◆ Instructions to follow ◆
Return the data exactly, without pictures.

◆ Input for this task ◆
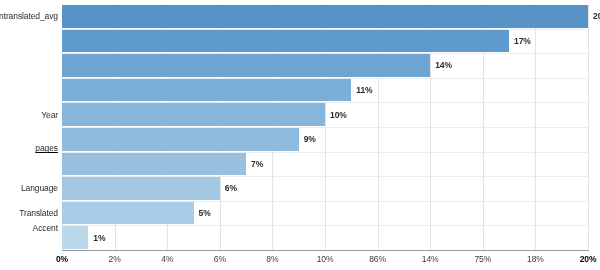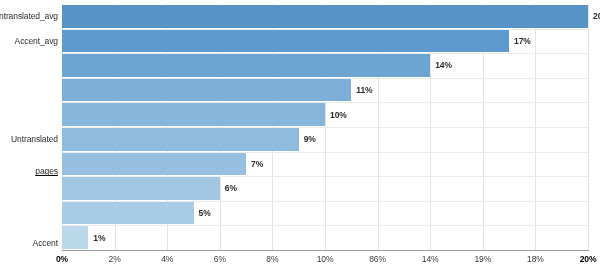--- a/index.html
+++ b/index.html
@@ -132,30 +132,33 @@
 </style>
 </head>
 <body>
 
 <div id="chart-root">
 
   <div id="cat-axis">
       <div class="cat-slot" style="top: 0px;">
         <span class="cat-label" style="position: static; width: auto;">untranslated_avg</span>
       </div>
-      <div class="cat-slot" style="top: 24.6px;">
-        <span class="cat-label" style="position: static; width: auto;">Accent_avg</span>
-      </div>
-      <div class="cat-slot" style="top: 123px;">
-        <span class="cat-label" style="position: static; width: auto;">Untranslated</span>
-      </div>
-      <div class="cat-slot" style="top: 155px; text-decoration: underline;">
+      <div class="cat-slot" style="top: 98.4px;">
+        <span class="cat-label" style="position: static; width: auto;">Year</span>
+      </div>
+      <div class="cat-slot" style="top: 132px; text-decoration: underline;">
         <span class="cat-label" style="position: static; width: auto;">pages</span>
       </div>
-      <div class="cat-slot" style="top: 227px;">
+      <div class="cat-slot" style="top: 172.2px;">
+        <span class="cat-label" style="position: static; width: auto;">Language</span>
+      </div>
+      <div class="cat-slot" style="top: 196.8px;">
+        <span class="cat-label" style="position: static; width: auto;">Translated</span>
+      </div>
+      <div class="cat-slot" style="top: 212px;">
         <span class="cat-label" style="position: static; width: auto;">Accent</span>
       </div>
     </div>
 
   <div id="plot-area">
       <div class="gridline-v" style="left: 0px;"></div>
       <div class="gridline-v" style="left: 52.6px;"></div>
       <div class="gridline-v" style="left: 105.2px;"></div>
       <div class="gridline-v" style="left: 157.8px;"></div>
       <div class="gridline-v" style="left: 210.4px;"></div>
@@ -220,18 +223,18 @@
 
   <div id="x-ticks">
       <span class="x-tick emphasis" style="left: 62px;">0%</span>
       <span class="x-tick" style="left: 114.6px;">2%</span>
       <span class="x-tick" style="left: 167.2px;">4%</span>
       <span class="x-tick" style="left: 219.8px;">6%</span>
       <span class="x-tick" style="left: 272.4px;">8%</span>
       <span class="x-tick" style="left: 325px;">10%</span>
       <span class="x-tick" style="left: 377.6px;">86%</span>
       <span class="x-tick" style="left: 430.2px;">14%</span>
-      <span class="x-tick" style="left: 482.8px;">19%</span>
+      <span class="x-tick" style="left: 482.8px;">75%</span>
       <span class="x-tick" style="left: 535.4px;">18%</span>
       <span class="x-tick emphasis" style="left: 588px;">20%</span>
     </div>
 
 </div>
 
 </body></html>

◆ Result of this exercise ◆
--- a/index.html
+++ b/index.html
@@ -132,30 +132,33 @@
 </style>
 </head>
 <body>
 
 <div id="chart-root">
 
   <div id="cat-axis">
       <div class="cat-slot" style="top: 0px;">
         <span class="cat-label" style="position: static; width: auto;">untranslated_avg</span>
       </div>
-      <div class="cat-slot" style="top: 24.6px;">
-        <span class="cat-label" style="position: static; width: auto;">Accent_avg</span>
-      </div>
-      <div class="cat-slot" style="top: 123px;">
-        <span class="cat-label" style="position: static; width: auto;">Untranslated</span>
-      </div>
-      <div class="cat-slot" style="top: 155px; text-decoration: underline;">
+      <div class="cat-slot" style="top: 98.4px;">
+        <span class="cat-label" style="position: static; width: auto;">Year</span>
+      </div>
+      <div class="cat-slot" style="top: 132px; text-decoration: underline;">
         <span class="cat-label" style="position: static; width: auto;">pages</span>
       </div>
-      <div class="cat-slot" style="top: 227px;">
+      <div class="cat-slot" style="top: 172.2px;">
+        <span class="cat-label" style="position: static; width: auto;">Language</span>
+      </div>
+      <div class="cat-slot" style="top: 196.8px;">
+        <span class="cat-label" style="position: static; width: auto;">Translated</span>
+      </div>
+      <div class="cat-slot" style="top: 212px;">
         <span class="cat-label" style="position: static; width: auto;">Accent</span>
       </div>
     </div>
 
   <div id="plot-area">
       <div class="gridline-v" style="left: 0px;"></div>
       <div class="gridline-v" style="left: 52.6px;"></div>
       <div class="gridline-v" style="left: 105.2px;"></div>
       <div class="gridline-v" style="left: 157.8px;"></div>
       <div class="gridline-v" style="left: 210.4px;"></div>
@@ -220,18 +223,18 @@
 
   <div id="x-ticks">
       <span class="x-tick emphasis" style="left: 62px;">0%</span>
       <span class="x-tick" style="left: 114.6px;">2%</span>
       <span class="x-tick" style="left: 167.2px;">4%</span>
       <span class="x-tick" style="left: 219.8px;">6%</span>
       <span class="x-tick" style="left: 272.4px;">8%</span>
       <span class="x-tick" style="left: 325px;">10%</span>
       <span class="x-tick" style="left: 377.6px;">86%</span>
       <span class="x-tick" style="left: 430.2px;">14%</span>
-      <span class="x-tick" style="left: 482.8px;">19%</span>
+      <span class="x-tick" style="left: 482.8px;">75%</span>
       <span class="x-tick" style="left: 535.4px;">18%</span>
       <span class="x-tick emphasis" style="left: 588px;">20%</span>
     </div>
 
 </div>
 
 </body></html>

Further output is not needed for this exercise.